L’ambiente artificiale dell’uomo dovrà sempre più essere «adattabile e malleabile», progettato per durare e disponibile a ogni trasformazione che si terrà necessaria nel tempo, poiché «la scuola è anche un’officina, l’orto è anche una scuola di musica». Infine, gli spazi dell’abitare, del lavoro o del tempo libero, per essere «conviviali» dovranno «combinarsi» non solo in nuove tipologie ma presupporre la partecipazione diretta degli utenti: non sono «i progettisti a determinare i significati e le aspettative altrui». Quest’ultima considerazione introduce un tema centrale del pensiero critico di Ward che riguarda la pretesa indipendenza degli architetti: una categoria di professionisti che generalmente tendono al mantenimento dello status quo e nella quale solo una élite «manipola» volumi e spazi.

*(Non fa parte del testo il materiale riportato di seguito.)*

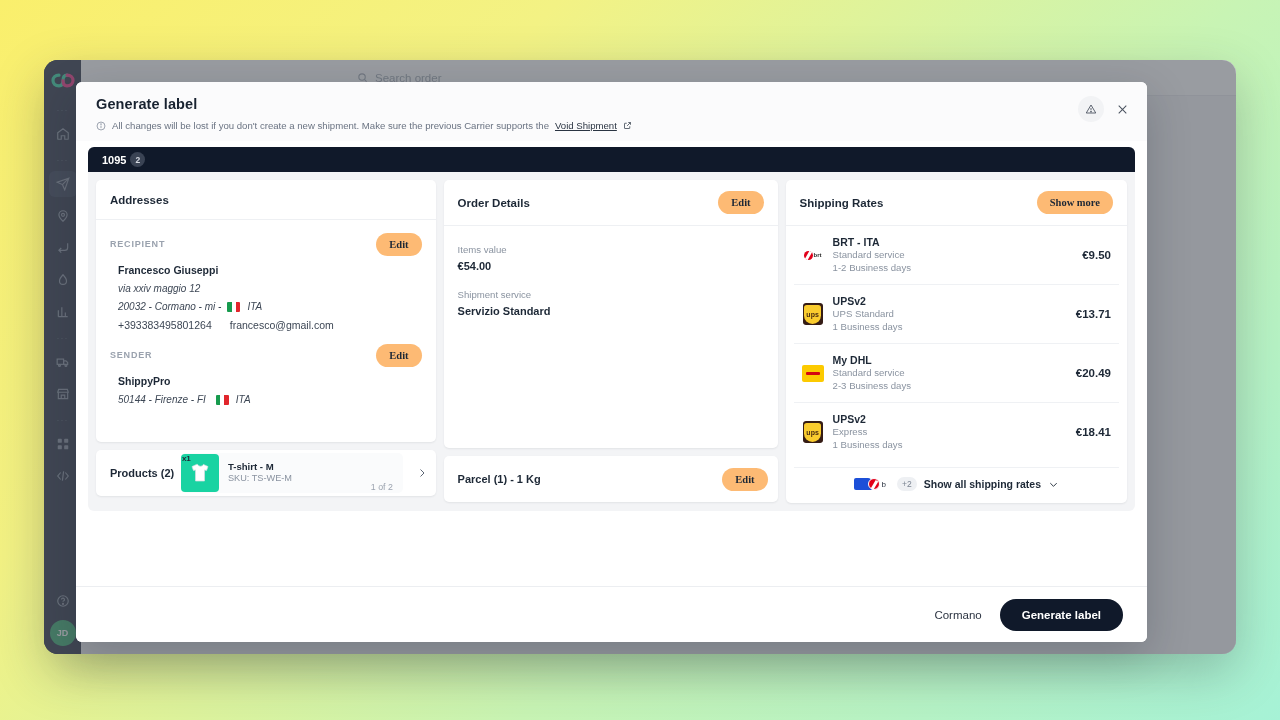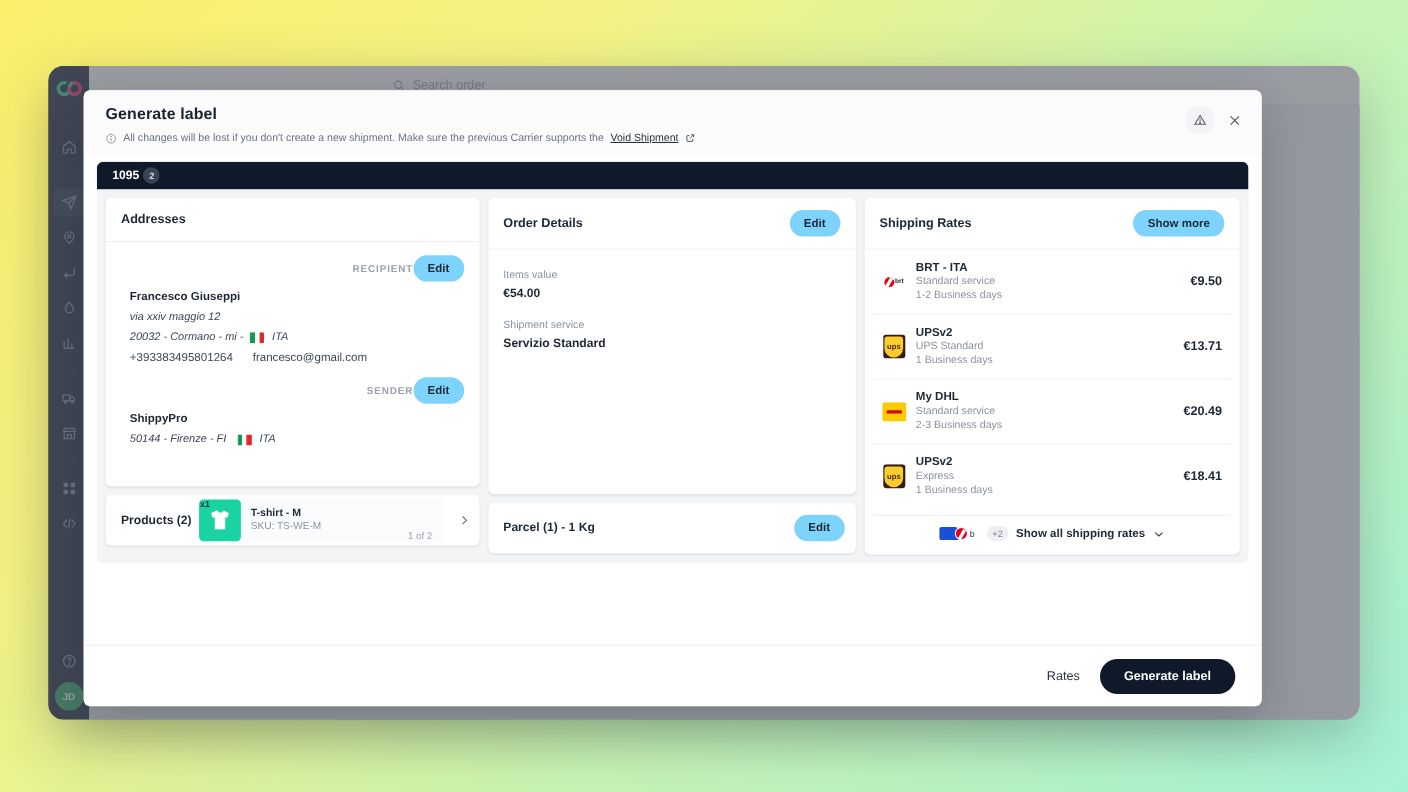--- a/index.html
+++ b/index.html
@@ -141,29 +141,29 @@
     box-shadow: 0 1px 2px rgba(30,40,55,.08);
   }
   .card-head {
     display: flex; align-items: center; justify-content: space-between;
     padding: 11px 14px;
     border-bottom: 1px solid #eef0f3;
     min-height: 40px;
   }
   .card-title { font-size: 11.5px; font-weight: bold; color: #1d2836; }
   .pill-btn {
-    background: #7dd3fc; color: #1d2836;
+    background: #fdba74; color: #1d2836;
     border: none; border-radius: 14px;
     font-size: 10.5px; font-weight: bold;
     padding: 6px 13px; cursor: pointer;
-    font-family: Liberation Sans, sans-serif;
+    font-family: Liberation Serif, serif;
   }
   .addr-body { padding: 10px 14px 14px 14px; height: 222px; }
   .addr-sec-head {
-    display: flex; align-items: center; justify-content: flex-end;
+    display: flex; align-items: center; justify-content: space-between;
     min-height: 28px;
   }
   .addr-label {
     font-size: 9px; font-weight: bold; color: #9aa2ae; letter-spacing: .8px;
   }
   .addr-lines { padding: 6px 0 0 8px; }
   .addr-name { font-size: 10.5px; font-weight: bold; color: #1d2836; padding-bottom: 7px; }
   .addr-line { font-size: 10px; color: #3d4755; padding-bottom: 7px; display: flex; align-items: center; gap: 4px; font-style: italic; }
   .addr-contact { display: flex; gap: 18px; font-size: 10.5px; color: #3d4755; }
   .flag {
@@ -646,16 +646,16 @@
               </span>
             </div>
           </div>
         </div>
 
       </div>
     </div>
   </div>
 
   <div class="modal-foot">
-    <button class="btn-cancel">Rates</button>
+    <button class="btn-cancel">Cormano</button>
     <button class="btn-primary">Generate label</button>
   </div>
 </div>
 
 </body></html>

Sono molti i riferimenti che Ward cita per sostenere le sue tesi. Si va da Godwin a Kropotkin per il pensiero libertario, da Thoreau a Mumford per le teorie del comunitarismo, da Buber a Nicholson per quelle filosofiche e pedagogiche, Howard, Geddes e Unwin i suoi riferimenti per l’urbanistica, ma Walter Segal e William Richard Lethaby – «pur lontanissimi tra loro» per generazione e linguaggio – gli architetti ai quali si ispira. Entrambi antiaccademici, pragmatici, competenti sia nel disegno sia nella tecnica del costruire (Segal è l’inventore di un originale sistema di prefabbricazione in legno), ma soprattutto dotati di quella «coscienza critica indipendente» che per Ward è la dote più importante per chi è chiamato ad aiutare gli altri.
Lui ne era in possesso e perciò ha potuto guardare in modo diverso ai «paesaggi improvvisati» intorno alla città e agli insediamenti spontanei costruiti in condizioni di necessità: dalle lottizzazioni sulla costa britannica (plotlands) alle baraccopoli di ogni parte del mondo. Forse un’«Arcadia per tutti» un po’ sbiadita rispetto a quella immaginata ma «per molta gente la migliore disponibile».